Les titres resto et indemnités transport disparaissent-ils ?

« Le télétravail à temps plein permet de conserver un salaire à l’identique », pointe Nicolas Jomotte. « Juridiquement, vous devez toujours bénéficier des mêmes avantages, parmi lesquels les tickets restaurant. Les seuls changements peuvent concerner les indemnités repas et indemnités de transport, qui peuvent être suspendues. »

Quelle que soit votre situation…

Devez-vous guetter d’éventuelles erreurs dans le bulletin ?

Les arrêts « garde d’enfants » et « personne à risque élevé » tout comme l’élargissement du chômage technique sont nouveaux pour vous… comme pour votre employeur ! Faut-il donc rechercher d’éventuelles approximations ? « Oui il faut prêter une attention particulière au bulletin de mars », répond Nicolas Jomotte, de BDO, mais il appelle avant tout au dialogue au sein de l’entreprise : « Mon premier conseil est d’éviter de fouiller sur Internet si vous avez des interrogations ! Tout simplement car la réglementation a fortement évolué et les informations trouvées risquent d’être caduques. Le premier réflexe en cas de souci est d’en parler avec votre employeur. »

Votre fiche de paie sera-t-elle prête plus tard que d’habitude ?

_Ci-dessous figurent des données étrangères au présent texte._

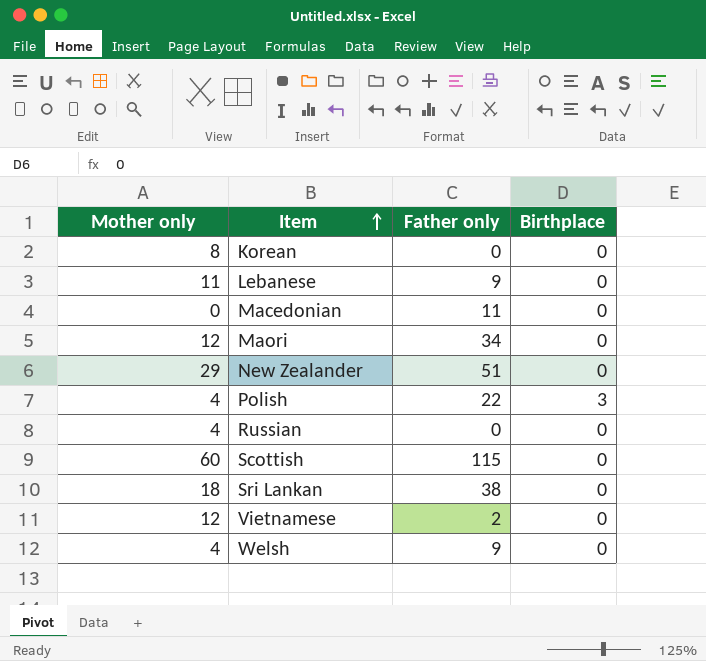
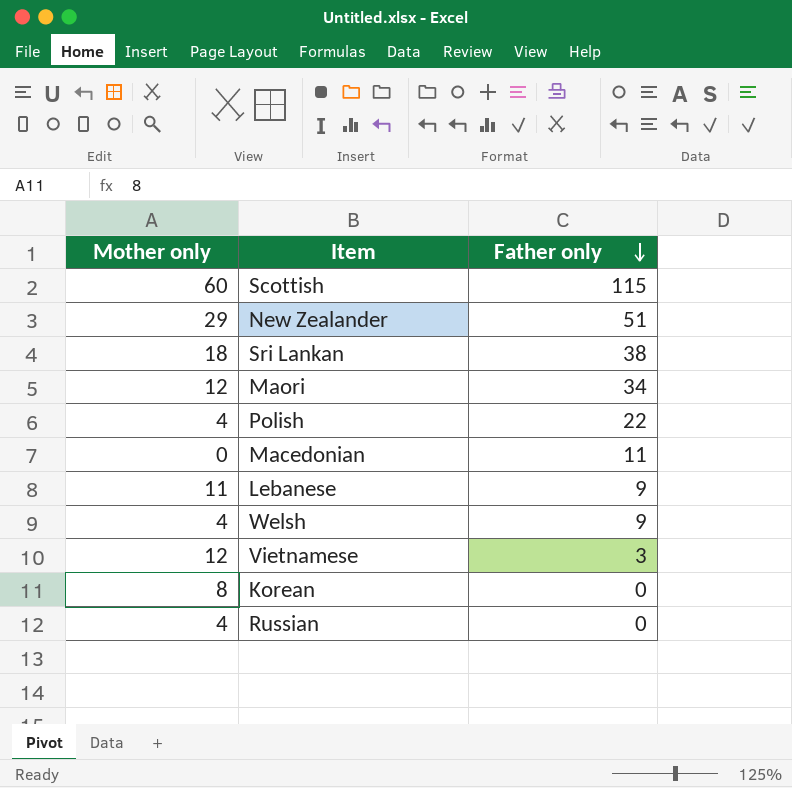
row order: Item ascending -> Father only descending
column Birthplace | position: 4 -> none
Vietnamese | Father only: 2 -> 3

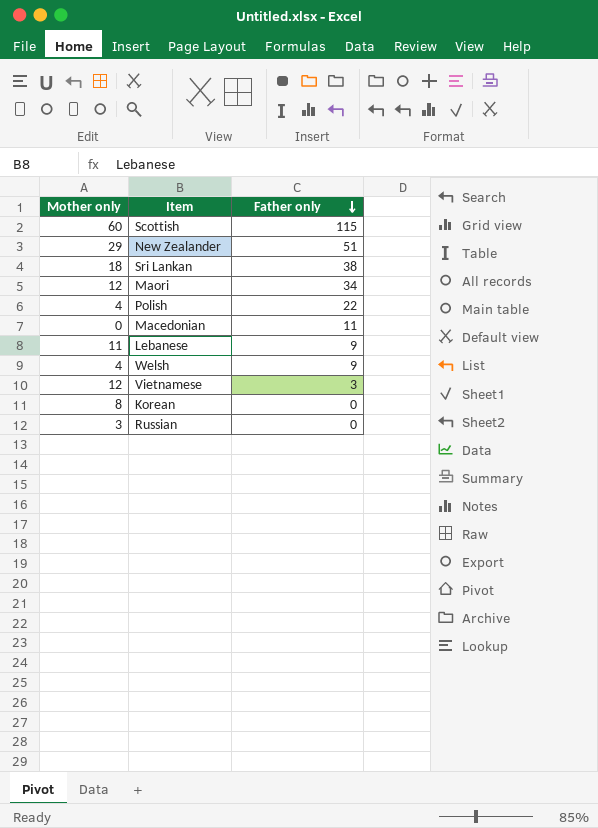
Russian | Mother only: 4 -> 3

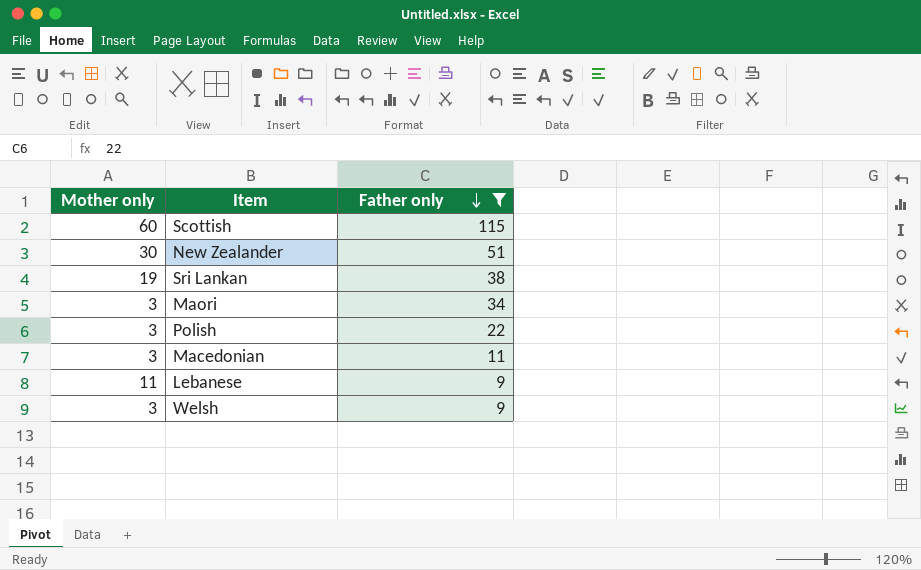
filter: none -> Father only >= 9
New Zealander | Mother only: 29 -> 30
Sri Lankan | Mother only: 18 -> 19
Maori | Mother only: 12 -> 3
Polish | Mother only: 4 -> 3
Macedonian | Mother only: 0 -> 3
Welsh | Mother only: 4 -> 3

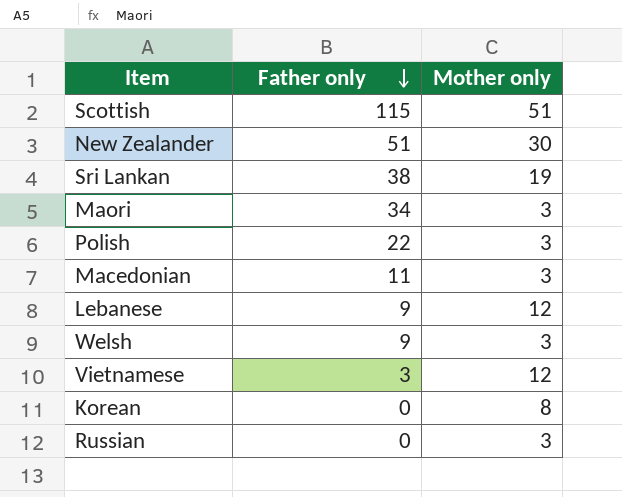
filter: Father only >= 9 -> none
column Mother only | position: 1 -> 3
Scottish | Mother only: 60 -> 51
Lebanese | Mother only: 11 -> 12

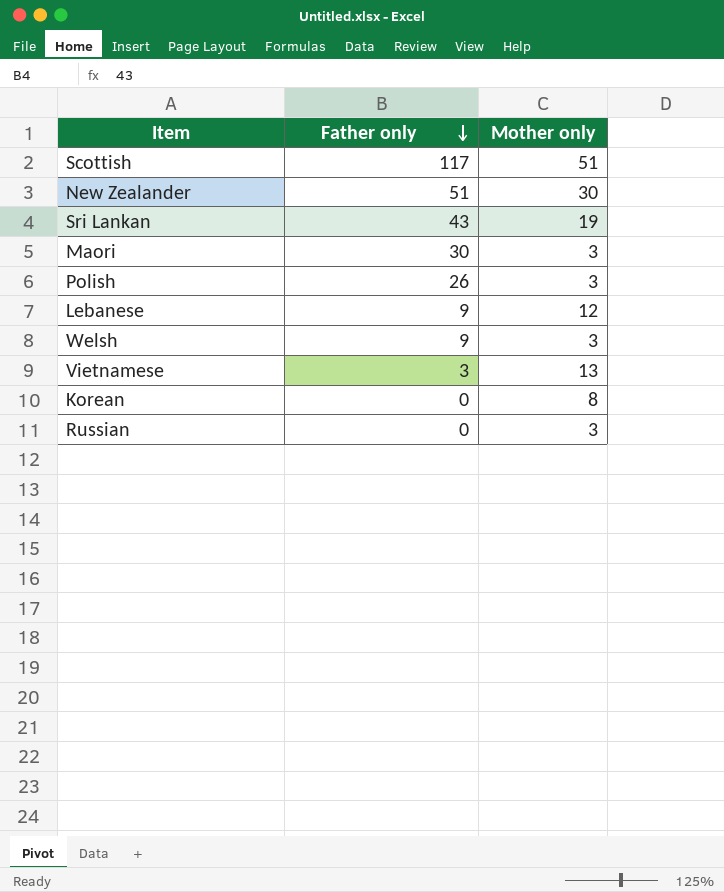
row Macedonian: 11 | 3 -> none
Scottish | Father only: 115 -> 117
Sri Lankan | Father only: 38 -> 43
Maori | Father only: 34 -> 30
Polish | Father only: 22 -> 26
Vietnamese | Mother only: 12 -> 13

Peut-être, comme le confirme le chef de mission, en témoignant de la situation des entreprises clientes de BDO : « Oui il peut y avoir du retard dans l’édition des bulletins, car la législation est complexe, et les employeurs sont aussi dépendants de l’administration pour le chômage partiel. Nos clients ont fait beaucoup d’acomptes, pour finaliser le bulletin de mars quelques jours plus tard, ceci dans un objectif de fiabilité et de sécurité du traitement de la paie. » Comment allez-vous recevoir ce bulletin, à distance ? De nombreuses entreprises communiquent les bulletins de façon dématérialisée. Les clients de BDO disposent par exemple d’un « coffre-fort numérique ». Si un tel dispositif n’existe pas dans votre entreprise, il reste deux options : l’email ou le courrier. « Pour l’envoi par email, attention au RGPD » (règlement général sur la protection des données), alerte toutefois Nicolas Jomotte. « Le bulletin doit être crypté. Sinon il reste l’envoi postal mais les délais sont rallongés… »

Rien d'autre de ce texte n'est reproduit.